Here is the output of the above loop:
Threshold is: 1.0, Precision is: 0.8571428571428571
Threshold is: 0.0, Precision is: 0.3005181347150259
When I call metrics.thresholds() it also returns only two values, 0.0 and 1.0.
How do I get the precision and recall values with threshold as 0.5?
You need to clear the model threshold before you make predictions. Clearing threshold makes your predictions return a score and not the classified label. If not you will only have two thresholds, i.e. your labels 0.0 and 1.0.
model.clearThreshold()
A tuple from predictionsAndLabels should look like (0.6753421,1.0) and not (1.0,1.0)
Take a look at https://github.com/apache/spark/blob/master/examples/src/main/scala/org/apache/spark/examples/mllib/BinaryClassificationMetricsExample.scala
You probably still want to set numBins to control the number of points if the input is large.
I think what happens is that all the predictions are 0.0 or 1.0. Then the intermediate threshold values make no difference.
Consider the numBins argument of BinaryClassificationMetrics:
numBins:
if greater than 0, then the curves (ROC curve, PR curve) computed internally will be down-sampled to this many "bins". If 0, no down-sampling will occur. This is useful because the curve contains a point for each distinct score in the input, and this could be as large as the input itself -- millions of points or more, when thousands may be entirely sufficient to summarize the curve. After down-sampling, the curves will instead be made of approximately numBins points instead. Points are made from bins of equal numbers of consecutive points. The size of each bin is floor(scoreAndLabels.count() / numBins), which means the resulting number of bins may not exactly equal numBins. The last bin in each partition may be smaller as a result, meaning there may be an extra sample at partition boundaries.

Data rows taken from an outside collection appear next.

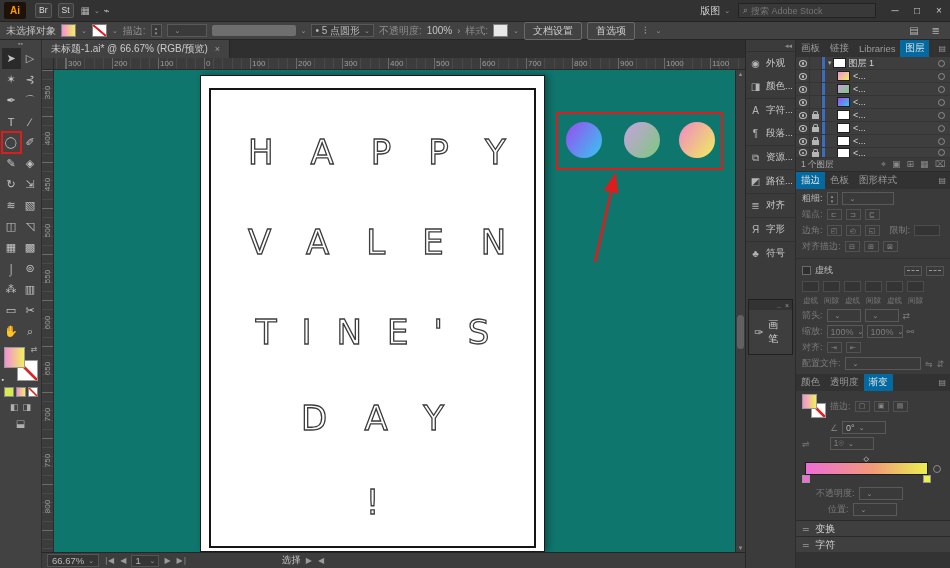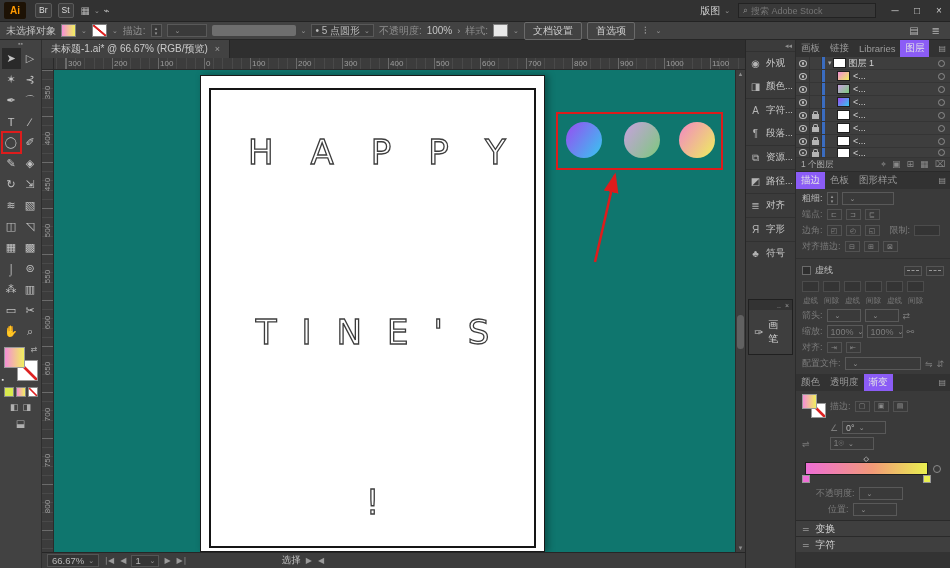"图层" .ptab.on { background: #8b5cf6 -> #0369a1 }
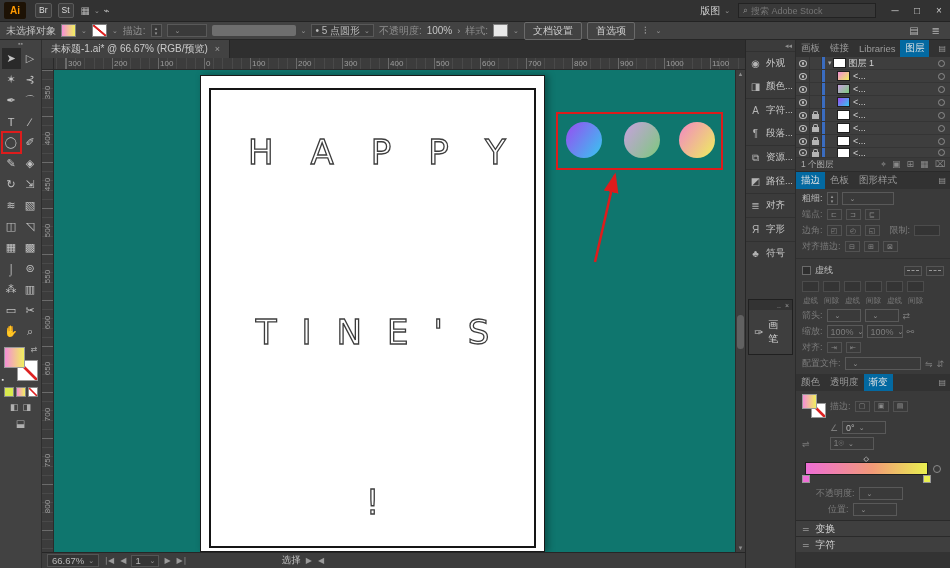"VALEN" div.lrow { html: none -> <div>VALEN</div> }
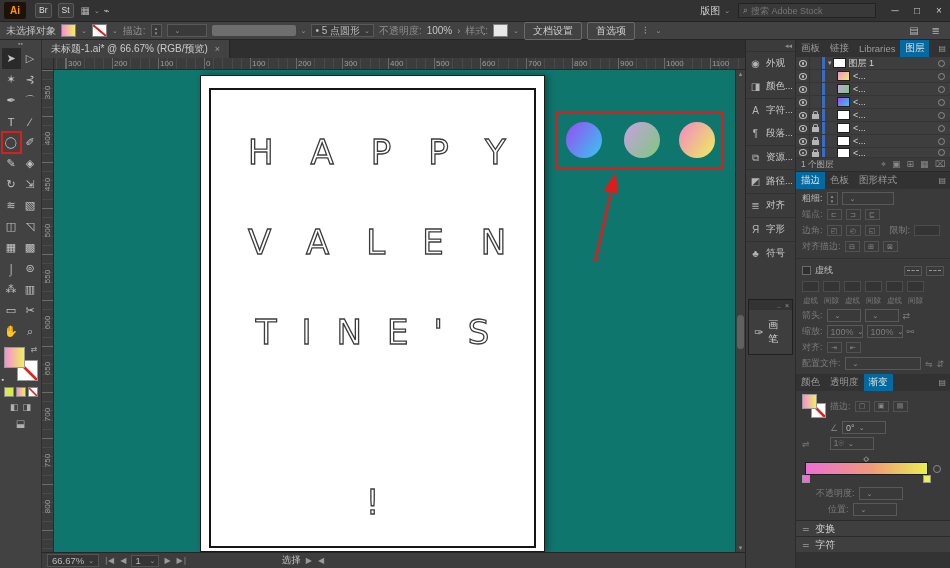"DAY" div.lrow { html: none -> <div>DAY</div> }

So if you don't set numBins, then precision will be calculated at all the different prediction values. In your case this seems to be just 0.0 and 1.0.
First, try adding more bins like this (here numBins is 10):
val metrics = new BinaryClassificationMetrics(probabilitiesAndLabels,10);
If you still only have two thresholds of 0 and 1, then check to make sure the way you have defined your predictionAndLabels. You many be having this problem if you have accidentally provided (label, prediction) instead of (prediction, label).